Trench 6 (10x10 m) is located in the lower settlement (Pl. 4/1). 27 features of various types have been identified at this point. A1, A8 and A11 (Pl. 4/2) are buildings. A10, A12, A21 (Pl. 4/4) are pits (Pl. 4/4). A4, A5, A13, A18, A20, A22 and A27 are postholes (Pl. 4/5), whereas A6 and A9 are hearths. A1 is a sunken building, which was found at a depth of 0.5 m immediately under the plough soil. A1 has roundish elongated shape and the E side of the building had large amounts of daub from the walls. A 2.10 m x 0.50 m band of daub (A8) was found about 4 m north of the trench’s SE corner. The feature is oriented E to W and probably constitutes the remains from the N wall of a rectangular building that continues south of the trench (Pl. 4/6). The area south of this feature had three large bell-shaped pits.

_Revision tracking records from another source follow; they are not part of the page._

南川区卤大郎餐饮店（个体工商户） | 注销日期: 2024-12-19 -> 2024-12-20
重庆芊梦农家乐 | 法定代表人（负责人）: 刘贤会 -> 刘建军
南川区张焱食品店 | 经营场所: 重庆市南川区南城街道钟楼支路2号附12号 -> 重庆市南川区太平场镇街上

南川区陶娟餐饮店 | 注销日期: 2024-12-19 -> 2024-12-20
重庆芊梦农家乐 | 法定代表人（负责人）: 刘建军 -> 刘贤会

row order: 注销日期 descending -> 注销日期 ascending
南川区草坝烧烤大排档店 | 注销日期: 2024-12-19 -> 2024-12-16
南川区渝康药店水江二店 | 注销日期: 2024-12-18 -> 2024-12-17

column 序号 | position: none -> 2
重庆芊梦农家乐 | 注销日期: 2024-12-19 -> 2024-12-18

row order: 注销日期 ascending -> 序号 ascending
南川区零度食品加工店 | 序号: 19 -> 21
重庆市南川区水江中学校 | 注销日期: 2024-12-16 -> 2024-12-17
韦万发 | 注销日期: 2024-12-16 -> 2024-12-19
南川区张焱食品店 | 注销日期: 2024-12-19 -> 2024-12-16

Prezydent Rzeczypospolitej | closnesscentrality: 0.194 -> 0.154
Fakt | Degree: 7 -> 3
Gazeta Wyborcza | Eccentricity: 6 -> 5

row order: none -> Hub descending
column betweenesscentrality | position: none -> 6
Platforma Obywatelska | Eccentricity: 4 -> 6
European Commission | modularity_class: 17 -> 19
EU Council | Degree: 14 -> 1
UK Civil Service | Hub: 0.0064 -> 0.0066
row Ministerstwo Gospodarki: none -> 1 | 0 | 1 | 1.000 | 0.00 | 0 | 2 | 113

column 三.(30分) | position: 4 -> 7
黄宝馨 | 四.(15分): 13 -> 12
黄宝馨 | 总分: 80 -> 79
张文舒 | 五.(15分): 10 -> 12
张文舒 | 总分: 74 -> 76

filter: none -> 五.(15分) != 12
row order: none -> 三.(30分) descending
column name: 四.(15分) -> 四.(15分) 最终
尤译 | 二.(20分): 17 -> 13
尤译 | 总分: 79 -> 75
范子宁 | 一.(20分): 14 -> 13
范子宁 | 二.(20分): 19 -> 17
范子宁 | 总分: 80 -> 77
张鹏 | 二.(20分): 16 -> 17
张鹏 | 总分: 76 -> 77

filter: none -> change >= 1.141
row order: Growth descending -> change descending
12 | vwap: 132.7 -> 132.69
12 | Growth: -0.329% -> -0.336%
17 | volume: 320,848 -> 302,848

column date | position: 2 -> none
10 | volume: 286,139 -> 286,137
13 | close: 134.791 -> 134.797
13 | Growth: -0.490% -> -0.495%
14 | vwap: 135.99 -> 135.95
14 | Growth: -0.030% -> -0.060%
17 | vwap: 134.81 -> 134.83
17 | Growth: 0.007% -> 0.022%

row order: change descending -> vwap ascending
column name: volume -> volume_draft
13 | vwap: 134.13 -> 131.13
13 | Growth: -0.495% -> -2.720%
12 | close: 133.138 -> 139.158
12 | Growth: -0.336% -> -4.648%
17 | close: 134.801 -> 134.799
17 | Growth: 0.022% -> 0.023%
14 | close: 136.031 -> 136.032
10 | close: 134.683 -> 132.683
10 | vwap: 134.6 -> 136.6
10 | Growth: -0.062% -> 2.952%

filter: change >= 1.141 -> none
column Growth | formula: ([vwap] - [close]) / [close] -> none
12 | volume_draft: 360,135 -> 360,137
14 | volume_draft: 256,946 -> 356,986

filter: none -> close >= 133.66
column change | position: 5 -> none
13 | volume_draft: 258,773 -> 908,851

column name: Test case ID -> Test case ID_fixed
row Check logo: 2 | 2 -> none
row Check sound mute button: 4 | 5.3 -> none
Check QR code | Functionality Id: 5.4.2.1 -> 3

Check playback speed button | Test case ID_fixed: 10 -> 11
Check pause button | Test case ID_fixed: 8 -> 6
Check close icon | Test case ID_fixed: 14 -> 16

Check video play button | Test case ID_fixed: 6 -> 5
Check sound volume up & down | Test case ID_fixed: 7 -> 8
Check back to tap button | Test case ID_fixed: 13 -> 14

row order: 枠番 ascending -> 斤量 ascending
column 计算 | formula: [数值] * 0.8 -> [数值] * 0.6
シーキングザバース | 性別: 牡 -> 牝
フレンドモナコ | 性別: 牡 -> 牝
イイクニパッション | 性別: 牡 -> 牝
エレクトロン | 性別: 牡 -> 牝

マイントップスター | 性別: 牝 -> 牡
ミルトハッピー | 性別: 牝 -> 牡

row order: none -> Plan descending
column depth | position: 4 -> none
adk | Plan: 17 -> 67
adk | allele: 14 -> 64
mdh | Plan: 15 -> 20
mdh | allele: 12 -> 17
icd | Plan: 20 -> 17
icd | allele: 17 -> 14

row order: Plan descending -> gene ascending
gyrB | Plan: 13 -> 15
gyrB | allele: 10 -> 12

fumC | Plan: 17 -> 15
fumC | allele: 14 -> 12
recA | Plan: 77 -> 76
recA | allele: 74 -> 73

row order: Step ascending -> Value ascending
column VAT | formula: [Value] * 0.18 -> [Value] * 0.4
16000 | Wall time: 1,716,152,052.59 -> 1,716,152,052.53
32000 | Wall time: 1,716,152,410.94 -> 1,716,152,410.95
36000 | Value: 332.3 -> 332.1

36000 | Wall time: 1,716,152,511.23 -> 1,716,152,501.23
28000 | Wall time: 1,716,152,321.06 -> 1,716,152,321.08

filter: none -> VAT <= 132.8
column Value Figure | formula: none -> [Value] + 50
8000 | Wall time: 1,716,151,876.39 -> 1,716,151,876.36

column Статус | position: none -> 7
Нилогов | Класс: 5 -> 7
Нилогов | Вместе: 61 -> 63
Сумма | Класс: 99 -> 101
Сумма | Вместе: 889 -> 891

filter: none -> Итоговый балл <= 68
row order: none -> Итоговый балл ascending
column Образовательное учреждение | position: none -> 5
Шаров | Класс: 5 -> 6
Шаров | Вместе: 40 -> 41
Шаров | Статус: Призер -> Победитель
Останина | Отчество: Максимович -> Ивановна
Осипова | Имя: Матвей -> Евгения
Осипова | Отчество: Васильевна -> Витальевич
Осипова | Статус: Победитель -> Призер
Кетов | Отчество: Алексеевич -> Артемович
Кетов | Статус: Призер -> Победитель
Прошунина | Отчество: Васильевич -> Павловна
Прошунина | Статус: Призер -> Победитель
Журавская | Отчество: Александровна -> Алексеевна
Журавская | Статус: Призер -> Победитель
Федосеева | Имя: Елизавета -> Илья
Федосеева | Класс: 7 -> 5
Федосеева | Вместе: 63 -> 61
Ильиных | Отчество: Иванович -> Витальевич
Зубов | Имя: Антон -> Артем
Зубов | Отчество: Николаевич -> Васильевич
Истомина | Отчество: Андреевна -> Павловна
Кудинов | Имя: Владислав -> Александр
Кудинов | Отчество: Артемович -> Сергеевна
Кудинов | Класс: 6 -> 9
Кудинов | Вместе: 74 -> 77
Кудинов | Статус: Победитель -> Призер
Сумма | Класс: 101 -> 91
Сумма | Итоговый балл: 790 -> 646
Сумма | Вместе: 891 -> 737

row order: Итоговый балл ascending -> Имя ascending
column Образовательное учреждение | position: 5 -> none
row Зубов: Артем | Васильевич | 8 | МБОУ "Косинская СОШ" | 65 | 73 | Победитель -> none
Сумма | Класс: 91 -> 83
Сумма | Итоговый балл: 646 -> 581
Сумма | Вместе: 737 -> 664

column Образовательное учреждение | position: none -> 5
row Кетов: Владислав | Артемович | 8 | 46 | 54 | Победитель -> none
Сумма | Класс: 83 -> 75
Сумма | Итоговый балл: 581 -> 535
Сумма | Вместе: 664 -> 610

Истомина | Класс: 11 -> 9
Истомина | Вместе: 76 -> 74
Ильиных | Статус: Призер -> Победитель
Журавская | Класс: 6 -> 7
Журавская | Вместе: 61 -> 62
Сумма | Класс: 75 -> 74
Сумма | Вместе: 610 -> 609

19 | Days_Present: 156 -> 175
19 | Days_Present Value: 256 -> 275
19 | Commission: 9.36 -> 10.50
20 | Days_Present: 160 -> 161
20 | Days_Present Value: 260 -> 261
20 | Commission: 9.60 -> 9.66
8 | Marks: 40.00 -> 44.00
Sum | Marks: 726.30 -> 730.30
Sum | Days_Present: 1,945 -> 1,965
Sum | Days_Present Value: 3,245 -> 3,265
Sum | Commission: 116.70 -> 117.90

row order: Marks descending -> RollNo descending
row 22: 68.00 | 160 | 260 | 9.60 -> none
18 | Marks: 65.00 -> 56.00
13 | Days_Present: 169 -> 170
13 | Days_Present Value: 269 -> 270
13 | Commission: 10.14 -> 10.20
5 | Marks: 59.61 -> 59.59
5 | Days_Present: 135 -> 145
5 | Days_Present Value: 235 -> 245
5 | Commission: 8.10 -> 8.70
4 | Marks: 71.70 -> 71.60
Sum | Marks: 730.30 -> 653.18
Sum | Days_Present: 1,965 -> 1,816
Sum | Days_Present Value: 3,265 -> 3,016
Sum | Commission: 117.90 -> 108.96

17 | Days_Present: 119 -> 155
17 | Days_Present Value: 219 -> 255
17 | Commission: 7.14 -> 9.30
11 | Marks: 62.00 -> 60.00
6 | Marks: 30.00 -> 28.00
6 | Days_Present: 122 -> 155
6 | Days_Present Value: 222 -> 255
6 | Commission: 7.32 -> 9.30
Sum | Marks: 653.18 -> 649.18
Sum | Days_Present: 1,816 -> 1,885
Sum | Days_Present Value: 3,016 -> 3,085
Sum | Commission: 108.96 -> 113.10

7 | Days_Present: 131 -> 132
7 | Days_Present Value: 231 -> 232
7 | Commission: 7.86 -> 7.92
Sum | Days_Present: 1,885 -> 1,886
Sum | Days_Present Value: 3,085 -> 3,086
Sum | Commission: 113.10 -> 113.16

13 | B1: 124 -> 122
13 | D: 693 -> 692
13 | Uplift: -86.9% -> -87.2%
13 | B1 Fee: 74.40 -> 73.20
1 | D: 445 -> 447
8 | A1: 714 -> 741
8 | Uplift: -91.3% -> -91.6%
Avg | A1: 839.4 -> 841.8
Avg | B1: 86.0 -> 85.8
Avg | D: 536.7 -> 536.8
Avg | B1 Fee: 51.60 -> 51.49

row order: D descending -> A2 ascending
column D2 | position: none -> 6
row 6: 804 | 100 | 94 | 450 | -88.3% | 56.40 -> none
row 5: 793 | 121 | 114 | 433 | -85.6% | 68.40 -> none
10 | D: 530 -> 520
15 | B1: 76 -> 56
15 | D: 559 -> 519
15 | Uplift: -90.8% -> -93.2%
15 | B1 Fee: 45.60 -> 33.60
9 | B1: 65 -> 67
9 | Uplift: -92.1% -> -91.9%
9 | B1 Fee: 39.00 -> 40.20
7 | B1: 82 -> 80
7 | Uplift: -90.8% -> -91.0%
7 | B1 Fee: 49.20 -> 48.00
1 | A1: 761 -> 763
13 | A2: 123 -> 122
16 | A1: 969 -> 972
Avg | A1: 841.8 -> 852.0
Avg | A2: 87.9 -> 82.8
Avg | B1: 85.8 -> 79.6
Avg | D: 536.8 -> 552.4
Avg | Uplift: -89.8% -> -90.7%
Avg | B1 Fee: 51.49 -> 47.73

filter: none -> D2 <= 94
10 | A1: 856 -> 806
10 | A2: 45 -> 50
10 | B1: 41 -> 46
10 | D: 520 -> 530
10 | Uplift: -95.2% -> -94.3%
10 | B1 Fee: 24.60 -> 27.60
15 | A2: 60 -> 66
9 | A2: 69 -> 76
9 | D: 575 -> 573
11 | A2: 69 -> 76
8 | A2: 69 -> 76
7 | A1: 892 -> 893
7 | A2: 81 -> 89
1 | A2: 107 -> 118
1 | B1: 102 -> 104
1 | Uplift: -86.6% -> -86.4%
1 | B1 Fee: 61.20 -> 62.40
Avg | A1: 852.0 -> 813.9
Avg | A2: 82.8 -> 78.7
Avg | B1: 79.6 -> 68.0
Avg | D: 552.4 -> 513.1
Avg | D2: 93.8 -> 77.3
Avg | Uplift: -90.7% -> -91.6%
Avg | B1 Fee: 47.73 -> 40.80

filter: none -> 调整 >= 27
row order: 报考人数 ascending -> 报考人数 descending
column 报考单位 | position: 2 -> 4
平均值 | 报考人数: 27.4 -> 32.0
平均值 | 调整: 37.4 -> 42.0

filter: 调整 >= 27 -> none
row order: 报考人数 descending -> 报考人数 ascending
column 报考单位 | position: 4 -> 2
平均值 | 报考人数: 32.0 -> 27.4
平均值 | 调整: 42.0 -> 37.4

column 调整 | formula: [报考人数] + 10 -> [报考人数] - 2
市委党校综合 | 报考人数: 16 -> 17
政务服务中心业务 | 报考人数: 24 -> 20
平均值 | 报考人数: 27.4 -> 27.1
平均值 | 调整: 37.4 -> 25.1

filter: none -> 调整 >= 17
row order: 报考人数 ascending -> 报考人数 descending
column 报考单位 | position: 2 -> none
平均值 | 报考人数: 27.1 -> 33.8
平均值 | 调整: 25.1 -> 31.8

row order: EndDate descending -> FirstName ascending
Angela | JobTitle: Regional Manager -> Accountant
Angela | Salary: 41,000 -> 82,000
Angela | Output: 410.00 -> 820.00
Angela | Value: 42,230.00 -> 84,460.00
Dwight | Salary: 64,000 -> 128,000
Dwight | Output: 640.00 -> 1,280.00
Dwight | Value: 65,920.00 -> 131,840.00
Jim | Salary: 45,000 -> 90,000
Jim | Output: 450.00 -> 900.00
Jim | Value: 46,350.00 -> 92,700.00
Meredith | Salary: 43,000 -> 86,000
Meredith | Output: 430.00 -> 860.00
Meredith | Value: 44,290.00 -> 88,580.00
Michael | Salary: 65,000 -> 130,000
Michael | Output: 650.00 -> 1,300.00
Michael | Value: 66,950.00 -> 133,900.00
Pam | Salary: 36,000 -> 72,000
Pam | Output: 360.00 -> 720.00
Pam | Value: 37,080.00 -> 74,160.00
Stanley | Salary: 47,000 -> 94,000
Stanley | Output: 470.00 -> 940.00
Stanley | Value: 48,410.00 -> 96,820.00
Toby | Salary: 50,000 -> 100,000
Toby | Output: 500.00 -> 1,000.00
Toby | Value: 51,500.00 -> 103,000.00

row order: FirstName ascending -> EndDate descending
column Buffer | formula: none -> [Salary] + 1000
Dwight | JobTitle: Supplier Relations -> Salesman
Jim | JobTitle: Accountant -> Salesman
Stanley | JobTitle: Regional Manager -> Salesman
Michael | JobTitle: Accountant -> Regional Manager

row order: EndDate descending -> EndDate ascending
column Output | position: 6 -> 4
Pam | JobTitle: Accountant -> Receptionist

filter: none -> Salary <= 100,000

Part of a third building (A11) with large amounts of daub was found in the N part of the trench (Pl. 4/3). All the material in Trench 6 from 2017 is Gáva culture.
Trench 7 (5x6 m) (Pl. 4/7) is located directly S of Trench 6 with the aim of defining the southern extent of building A1 in Trench 6. Trench 7 was excavated down to a depth of about 1.10 m without finding much in terms of archaeological features apart from debris with large amounts of daub that seems to belong to feature A1 in Trench 6. Similar to Trench 6, the finds collected consist of ceramics, clay figurine fragments and loom weights, animal bones and a few metal objects.
99% of the ceramics found during the 2017 campaign belongs to the Gáva culture based on form and ornamentation. Basarabi ceramics make up the rest, usually found in secondary positions.
Objectives for the next campaign. The main aims for 2018 are to conduct additional geomagnetic prospection of areas outside the fortification system and investigate parts of the internal settlement by drilling. Excavations will continue of Trench 5, 6 and 7, and another aim is to collect more samples for C14 dating to build a Bayesian chronology for the site.